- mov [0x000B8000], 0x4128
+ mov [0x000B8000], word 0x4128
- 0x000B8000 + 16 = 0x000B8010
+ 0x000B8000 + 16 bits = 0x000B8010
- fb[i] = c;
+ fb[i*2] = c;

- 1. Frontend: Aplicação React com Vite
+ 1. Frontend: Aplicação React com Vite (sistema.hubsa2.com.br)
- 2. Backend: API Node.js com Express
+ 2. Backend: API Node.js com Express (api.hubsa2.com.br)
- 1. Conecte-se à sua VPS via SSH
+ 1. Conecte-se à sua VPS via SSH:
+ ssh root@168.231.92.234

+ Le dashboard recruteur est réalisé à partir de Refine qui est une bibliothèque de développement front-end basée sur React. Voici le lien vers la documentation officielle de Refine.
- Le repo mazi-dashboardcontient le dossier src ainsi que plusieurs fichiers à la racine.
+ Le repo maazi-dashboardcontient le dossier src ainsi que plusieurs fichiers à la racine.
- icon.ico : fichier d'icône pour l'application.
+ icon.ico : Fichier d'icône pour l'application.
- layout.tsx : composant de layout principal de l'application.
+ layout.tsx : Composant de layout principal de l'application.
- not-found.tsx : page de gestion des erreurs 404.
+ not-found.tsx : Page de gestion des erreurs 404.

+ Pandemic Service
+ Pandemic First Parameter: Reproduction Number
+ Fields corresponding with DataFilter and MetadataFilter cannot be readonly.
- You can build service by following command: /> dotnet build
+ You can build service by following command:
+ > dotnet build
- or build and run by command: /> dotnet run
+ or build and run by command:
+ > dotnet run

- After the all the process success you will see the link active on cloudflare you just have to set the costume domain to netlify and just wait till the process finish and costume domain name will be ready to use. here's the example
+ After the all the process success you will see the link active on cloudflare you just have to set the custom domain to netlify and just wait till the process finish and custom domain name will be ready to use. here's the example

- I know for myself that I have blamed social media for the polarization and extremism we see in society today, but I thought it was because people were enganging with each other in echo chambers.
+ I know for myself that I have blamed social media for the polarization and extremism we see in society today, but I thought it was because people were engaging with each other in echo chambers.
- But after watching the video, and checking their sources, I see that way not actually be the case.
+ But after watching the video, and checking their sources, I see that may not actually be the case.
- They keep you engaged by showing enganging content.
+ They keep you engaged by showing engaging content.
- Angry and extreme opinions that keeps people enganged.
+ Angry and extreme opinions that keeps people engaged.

== EXERCISE ==
Find every line above where the word "gestion" occurs, and copy that line.

== TASK RESULT ==
- not-found.tsx : page de gestion des erreurs 404.
+ not-found.tsx : Page de gestion des erreurs 404.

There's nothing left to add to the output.